BEGIN The data

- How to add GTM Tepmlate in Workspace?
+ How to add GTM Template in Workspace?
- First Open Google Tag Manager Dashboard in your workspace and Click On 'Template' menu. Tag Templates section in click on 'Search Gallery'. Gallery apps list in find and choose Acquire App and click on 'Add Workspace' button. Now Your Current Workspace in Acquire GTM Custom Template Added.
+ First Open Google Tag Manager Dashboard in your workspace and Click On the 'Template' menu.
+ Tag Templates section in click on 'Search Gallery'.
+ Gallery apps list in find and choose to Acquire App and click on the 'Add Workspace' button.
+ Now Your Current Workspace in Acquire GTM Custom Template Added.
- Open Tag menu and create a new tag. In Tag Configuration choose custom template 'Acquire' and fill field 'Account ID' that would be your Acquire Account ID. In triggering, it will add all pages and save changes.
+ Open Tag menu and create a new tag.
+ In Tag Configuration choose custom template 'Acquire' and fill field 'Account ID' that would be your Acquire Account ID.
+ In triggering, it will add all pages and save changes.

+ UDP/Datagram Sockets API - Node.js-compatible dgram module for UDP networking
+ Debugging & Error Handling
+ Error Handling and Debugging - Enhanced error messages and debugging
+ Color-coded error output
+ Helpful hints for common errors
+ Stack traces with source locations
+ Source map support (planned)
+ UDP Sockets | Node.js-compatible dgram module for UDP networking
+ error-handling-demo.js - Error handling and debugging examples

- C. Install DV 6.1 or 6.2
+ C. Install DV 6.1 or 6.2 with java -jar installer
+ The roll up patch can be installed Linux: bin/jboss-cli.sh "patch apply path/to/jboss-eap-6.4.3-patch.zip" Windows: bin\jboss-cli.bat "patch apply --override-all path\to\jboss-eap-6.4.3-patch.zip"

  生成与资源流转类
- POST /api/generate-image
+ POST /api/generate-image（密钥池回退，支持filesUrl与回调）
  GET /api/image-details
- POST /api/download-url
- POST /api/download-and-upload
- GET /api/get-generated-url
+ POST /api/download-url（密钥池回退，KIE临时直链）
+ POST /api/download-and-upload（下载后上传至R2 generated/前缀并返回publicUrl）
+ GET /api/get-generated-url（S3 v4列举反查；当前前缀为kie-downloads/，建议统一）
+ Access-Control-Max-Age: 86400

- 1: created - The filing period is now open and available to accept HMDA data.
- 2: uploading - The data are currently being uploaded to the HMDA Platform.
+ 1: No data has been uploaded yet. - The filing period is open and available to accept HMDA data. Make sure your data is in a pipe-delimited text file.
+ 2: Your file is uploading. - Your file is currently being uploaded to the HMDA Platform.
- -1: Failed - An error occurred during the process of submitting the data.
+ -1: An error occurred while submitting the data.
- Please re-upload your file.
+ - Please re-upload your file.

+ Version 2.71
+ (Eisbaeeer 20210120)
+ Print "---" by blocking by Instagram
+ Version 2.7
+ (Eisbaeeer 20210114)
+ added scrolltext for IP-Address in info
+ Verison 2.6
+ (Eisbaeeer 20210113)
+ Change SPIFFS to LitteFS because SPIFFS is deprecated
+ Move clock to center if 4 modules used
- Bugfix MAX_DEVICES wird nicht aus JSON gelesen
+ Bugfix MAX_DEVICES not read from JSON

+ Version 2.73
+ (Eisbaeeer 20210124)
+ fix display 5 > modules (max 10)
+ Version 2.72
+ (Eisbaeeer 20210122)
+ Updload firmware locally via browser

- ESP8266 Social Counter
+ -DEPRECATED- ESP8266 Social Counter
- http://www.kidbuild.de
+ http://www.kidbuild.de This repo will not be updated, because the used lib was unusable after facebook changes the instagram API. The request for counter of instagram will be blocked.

END The data

Transcribe each line of the data above, unaltered, from the one where "for common errors" appears to the one where "4 modules used" appears, inclusive of both.

+ Helpful hints for common errors
+ Stack traces with source locations
+ Source map support (planned)
+ UDP Sockets | Node.js-compatible dgram module for UDP networking
+ error-handling-demo.js - Error handling and debugging examples

- C. Install DV 6.1 or 6.2
+ C. Install DV 6.1 or 6.2 with java -jar installer
+ The roll up patch can be installed Linux: bin/jboss-cli.sh "patch apply path/to/jboss-eap-6.4.3-patch.zip" Windows: bin\jboss-cli.bat "patch apply --override-all path\to\jboss-eap-6.4.3-patch.zip"

  生成与资源流转类
- POST /api/generate-image
+ POST /api/generate-image（密钥池回退，支持filesUrl与回调）
  GET /api/image-details
- POST /api/download-url
- POST /api/download-and-upload
- GET /api/get-generated-url
+ POST /api/download-url（密钥池回退，KIE临时直链）
+ POST /api/download-and-upload（下载后上传至R2 generated/前缀并返回publicUrl）
+ GET /api/get-generated-url（S3 v4列举反查；当前前缀为kie-downloads/，建议统一）
+ Access-Control-Max-Age: 86400

- 1: created - The filing period is now open and available to accept HMDA data.
- 2: uploading - The data are currently being uploaded to the HMDA Platform.
+ 1: No data has been uploaded yet. - The filing period is open and available to accept HMDA data. Make sure your data is in a pipe-delimited text file.
+ 2: Your file is uploading. - Your file is currently being uploaded to the HMDA Platform.
- -1: Failed - An error occurred during the process of submitting the data.
+ -1: An error occurred while submitting the data.
- Please re-upload your file.
+ - Please re-upload your file.

+ Version 2.71
+ (Eisbaeeer 20210120)
+ Print "---" by blocking by Instagram
+ Version 2.7
+ (Eisbaeeer 20210114)
+ added scrolltext for IP-Address in info
+ Verison 2.6
+ (Eisbaeeer 20210113)
+ Change SPIFFS to LitteFS because SPIFFS is deprecated
+ Move clock to center if 4 modules used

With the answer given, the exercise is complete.